BEGIN Record set
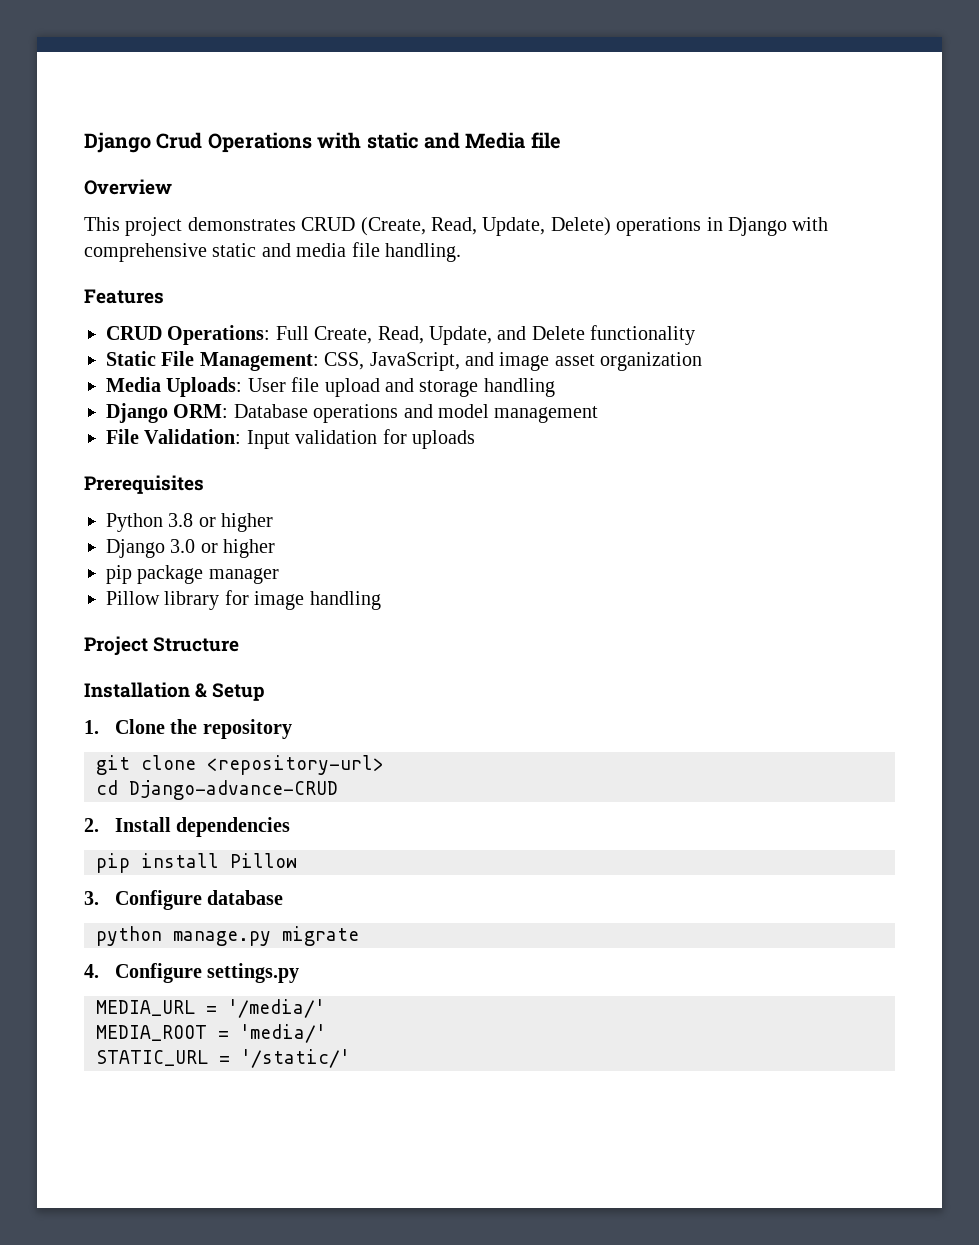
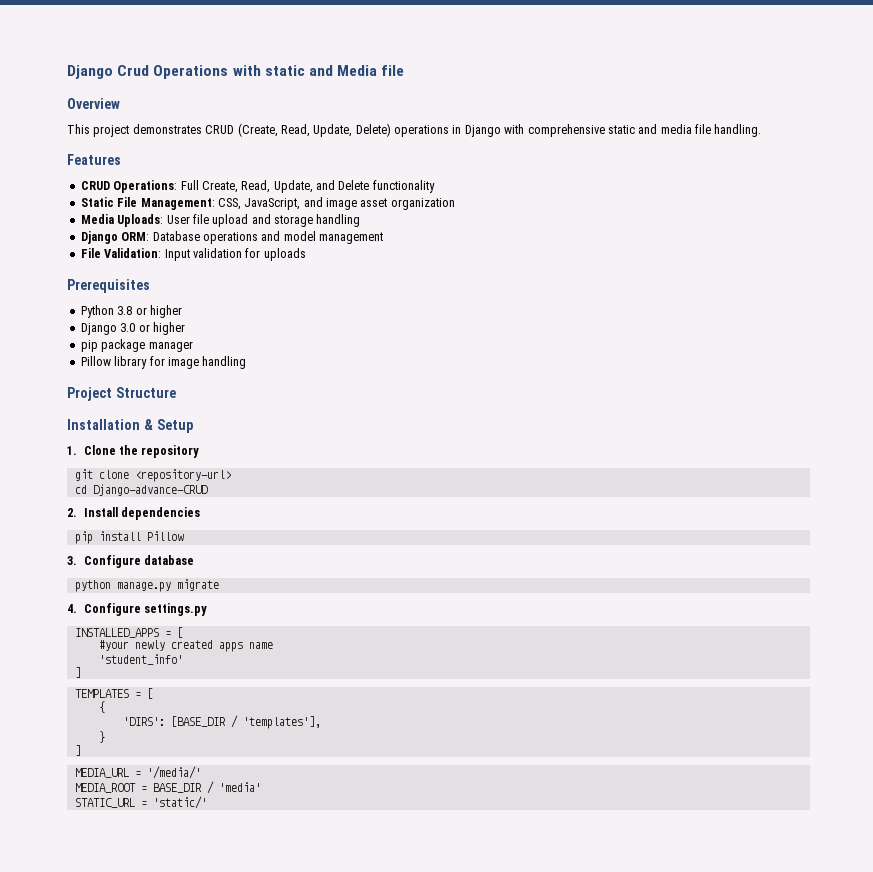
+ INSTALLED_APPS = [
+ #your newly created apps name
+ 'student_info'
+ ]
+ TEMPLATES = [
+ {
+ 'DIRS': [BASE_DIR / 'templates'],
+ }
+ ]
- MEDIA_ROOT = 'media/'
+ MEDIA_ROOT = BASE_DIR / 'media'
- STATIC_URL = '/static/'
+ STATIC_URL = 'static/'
END Record set
BEGIN Record set
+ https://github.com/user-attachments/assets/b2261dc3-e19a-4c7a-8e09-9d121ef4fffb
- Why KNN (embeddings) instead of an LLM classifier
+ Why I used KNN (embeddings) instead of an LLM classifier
END Record set
What is needed
Extract each line from the listing that holds the word "embeddings".

Reply to the task
- Why KNN (embeddings) instead of an LLM classifier
+ Why I used KNN (embeddings) instead of an LLM classifier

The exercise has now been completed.